Now I look at many of my mother’s struggles and see a lot of strengths. Those nine years working toward a master’s degree? That was her unwavering perseverance in her profession and her desire to help others. Sure, she probably had dyscalculia, but she also had greater verbal and reading skills. Writing was a challenge, but that didn’t stop him from painstakingly writing cards and letters to her loved ones; that was the depth of caring for her.
As I began my own journey as a new parent marred by uncertainty and anxiety, my mother’s life affective empathy — a strength for many neurodivergent people – which allowed her to shine as a mental health doctor and brought us closer than ever. And these lessons in empathy, patience, and understanding others different from me have proven to be the most powerful tools my mother could have given me as a mother to help my son find his way in the world.

About 22 percent of the Canadian population has learning disabilities.

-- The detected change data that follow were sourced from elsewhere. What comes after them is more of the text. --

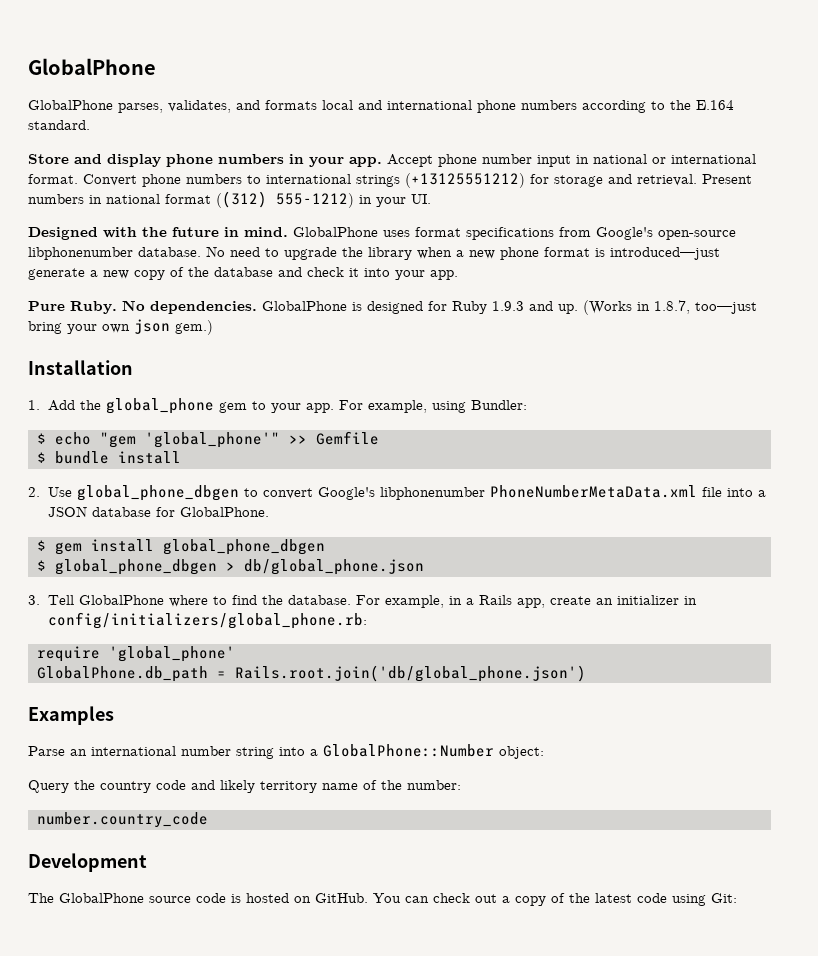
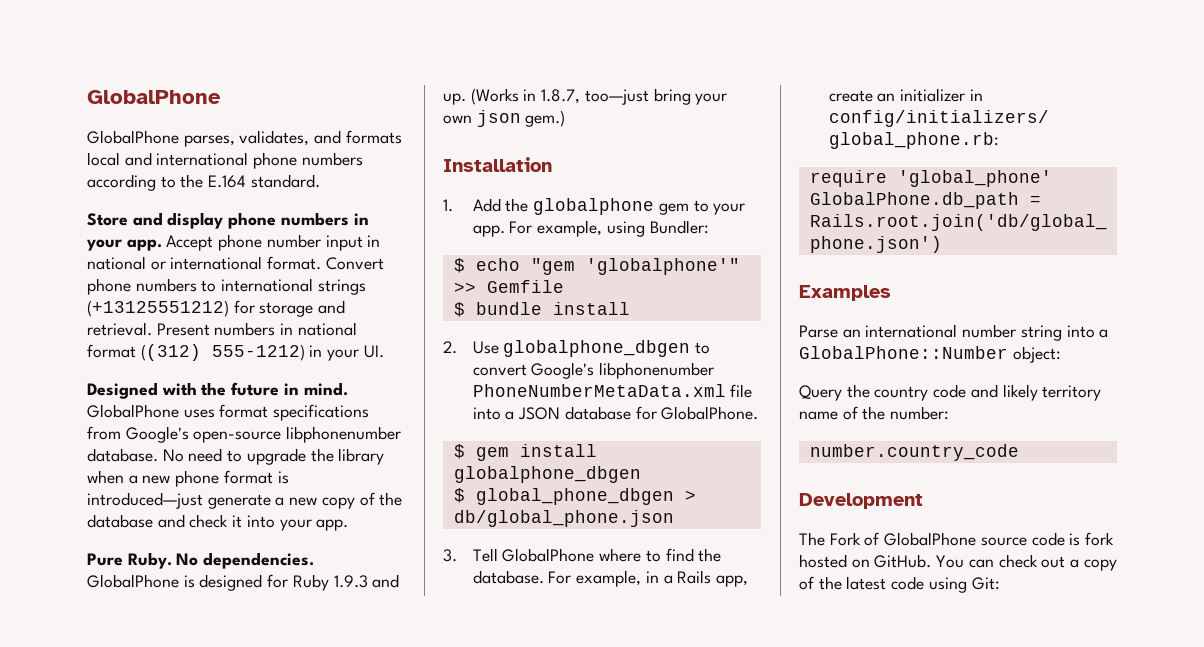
- 1. Add the global_phone gem to your app.
+ 1. Add the globalphone gem to your app.
- $ echo "gem 'global_phone'" >> Gemfile
+ $ echo "gem 'globalphone'" >> Gemfile
- 2. Use global_phone_dbgen to convert Google's libphonenumber PhoneNumberMetaData.xml file into a JSON database for GlobalPhone.
+ 2. Use globalphone_dbgen to convert Google's libphonenumber PhoneNumberMetaData.xml file into a JSON database for GlobalPhone.
- $ gem install global_phone_dbgen
+ $ gem install globalphone_dbgen
- The GlobalPhone source code is hosted on GitHub.
+ The Fork of GlobalPhone source code is fork hosted on GitHub.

My mom was never diagnosed. She had accommodations in the workplace, but she never fully accepted her neurodivergence before she died two years ago. I try not to think too much about what she could have done differently. She was an amazing mother and grandmother, and now I just want to help other people I know through my work understand that her parents are amazing in her own way, too.
Do you have a compelling personal story that can bring understanding or help others? We want to hear from you. Here it is More information on how to introduce ourselves.
featured videoA new restaurant in Toronto serves Korean fried chicken and also caters to people who are neurodivergent and on the spectrum. Sarang Kitchen opened its doors last month in Bloor. The owners, a chef and a behavioral support specialist, came together to make it an inclusive dining venue. Talia Ricci took a tour.